Yes, I had bad experiences. A nurse's aid tried to give me insulin during a hospital stay. I told her I wasn't diabetic. She asked me a 'protocol' question: Are you refusing treatment? I said, Yes. Check my chart. And please get your supervisor. She brought back a nurse. Nurse said, are you refusing treatment? I said, I am not diabetic so yes, I am refusing treatment. Please check my chart. I called the hospital's patient advocate myself and I explained the issue with both the aide and the nurse present. She asked them: Did you check her chart? They said No. She asked Why? They both said Because all fat people deny being diabetic. 

I have LOW blood sugar. An insulin shot could have killed me.
They were both removed from the floor and the hospital gave me a formal apology. I said I didn't want them fired but I think they may have been. It was a very big deal to the hospital. I threw people out of my room regularly for crap like that afterward because I realized what could have happened had I been complacent or didn't want to make a scene.
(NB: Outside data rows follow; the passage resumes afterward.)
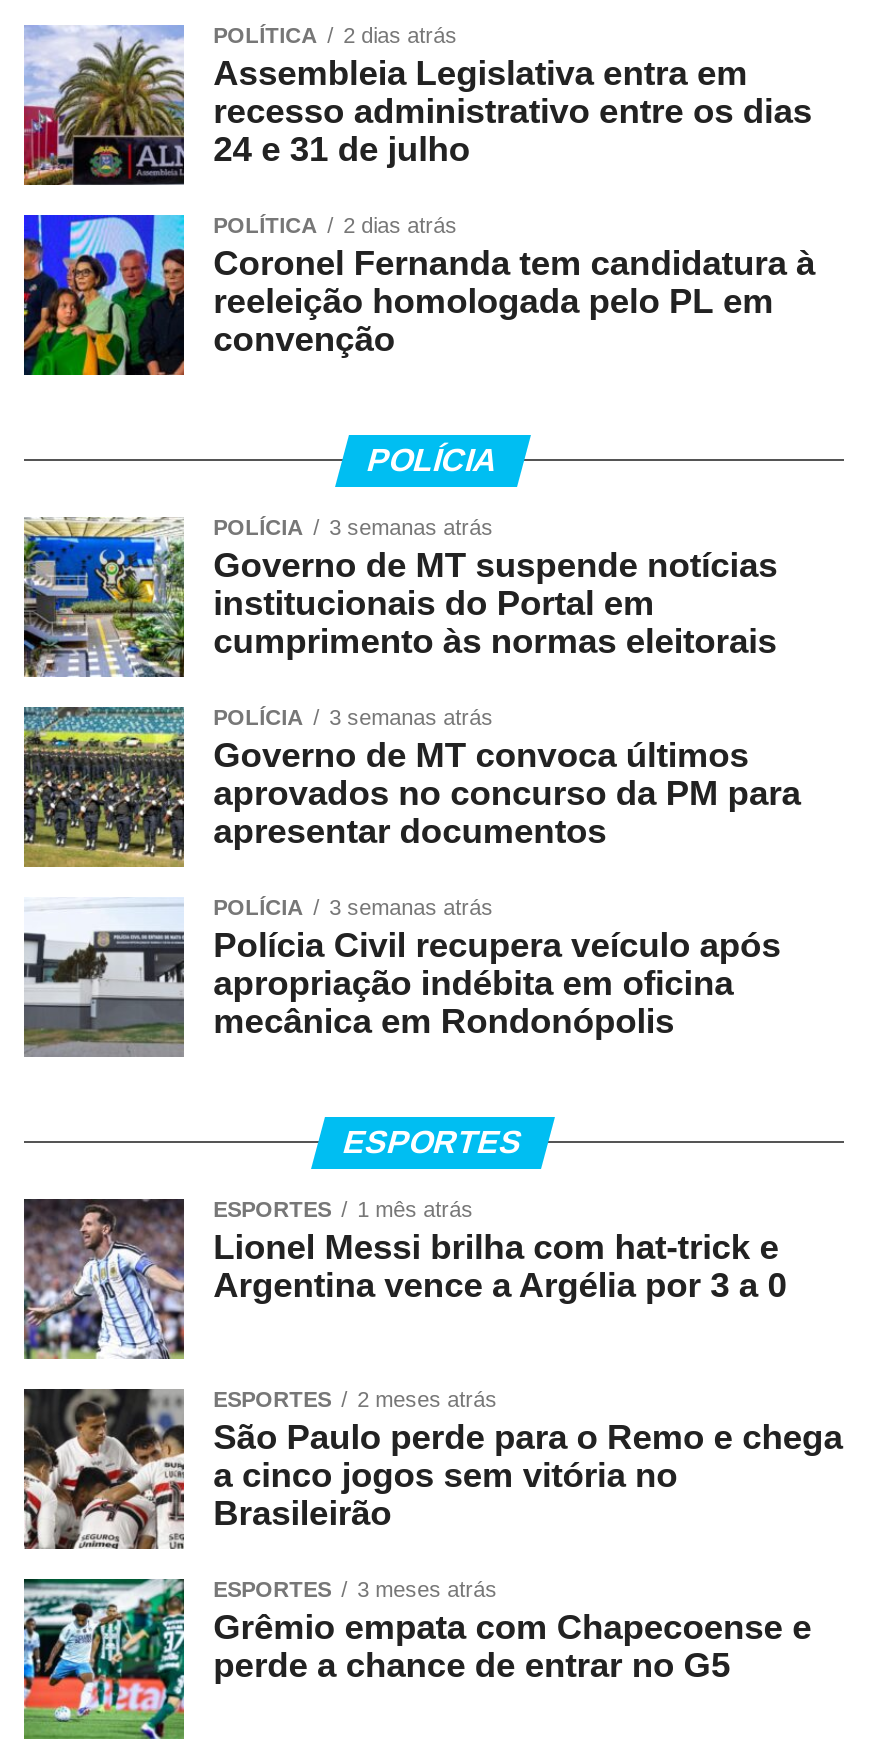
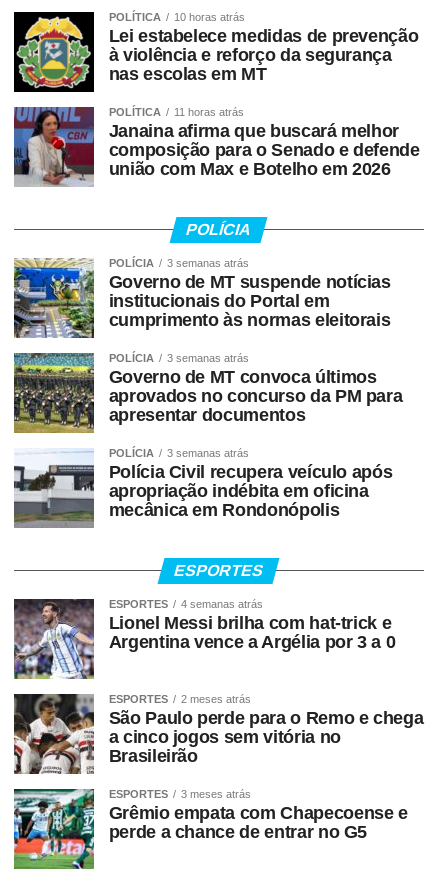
- [image]
- 2 dias atrás
- Assembleia Legislativa entra em
- recesso administrativo entre os dias
- 24 e 31 de julho
+ [image]
+ 10 horas atrás
+ Lei estabelece medidas de prevenção
+ à violência e reforço da segurança
+ nas escolas em MT

- [image]
- 2 dias atrás
- Coronel Fernanda tem candidatura à
- reeleição homologada pelo PL em
- convenção
+ [image]
+ 11 horas atrás
+ Janaina afirma que buscará melhor
+ composição para o Senado e defende
+ união com Max e Botelho em 2026

- 1 mês atrás
+ 4 semanas atrás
You always have a choice. You may think you don't but you must be your OWN advocate because you only have one life, one body.


----------



## annabellethecat (Aug 18, 2011)

Thank you Casting Pearls. I know in my heart I need to stop the abuse and stop being so passive. I have taken so much crap from doctors that if I happen to run into one who is kind and treats me like a human being it shocks me. But a few of them are out there.


----------



## bettylulu (Aug 18, 2011)

Hell yes it's worth it to stand up for yourself! Everyone answers to someone- including doctors. Contact the administrators and/or the patient advocate at the hospital affiliated with your doctor, your insurance company (they are basically paying the doctor for her services on your behalf), if the doctor is part of a larger practice of doctors write the senior doctors in the practice, and the state medical board. A doctor shortage is no reason to have to put up with abusive behavior.


----------



## annabellethecat (Aug 18, 2011)

Thank you for your help Bettylulu. Those are excellent suggestions.


----------



## Lamia (Aug 25, 2011)

CastingPearls said:


> Even if you told her to back off, that doesn't change the fact that she is abusive and unethical. You need to be able to trust your healthcare providers.
> 
> Yes, I had bad experiences. A nurse's aid tried to give me insulin during a hospital stay. I told her I wasn't diabetic. She asked me a 'protocol' question: Are you refusing treatment? I said, Yes. Check my chart. And please get your supervisor. She brought back a nurse. Nurse said, are you refusing treatment? I said, I am not diabetic so yes, I am refusing treatment. Please check my chart. I called the hospital's patient advocate myself and I explained the issue with both the aide and the nurse present. She asked them: Did you check her chart? They said No. She asked Why? They both said Because all fat people deny being diabetic.
> 
> ...



You're right you are your own best advocate. People don't realize they can tell doctors no. This story makes me so angry that people are so biased. I am glad you stuck to your guns. I hope that they did get fired because honestly they're profession means they need to be held to a higher standard of conduct.


----------



## MissAshley (Aug 25, 2011)

CastingPearls said:


> Even if you told her to back off, that doesn't change the fact that she is abusive and unethical. You need to be able to trust your healthcare providers.
> 
> Yes, I had bad experiences. A nurse's aid tried to give me insulin during a hospital stay. I told her I wasn't diabetic. She asked me a 'protocol' question: Are you refusing treatment? I said, Yes. Check my chart. And please get your supervisor. She brought back a nurse. Nurse said, are you refusing treatment? I said, I am not diabetic so yes, I am refusing treatment. Please check my chart. I called the hospital's patient advocate myself and I explained the issue with both the aide and the nurse present. She asked them: Did you check her chart? They said No. She asked Why? They both said Because all fat people deny being diabetic.
> 
> ...



Wow it's scary to think such practice like this goes on. Thank goodness you refused or else things could have been so much worse. 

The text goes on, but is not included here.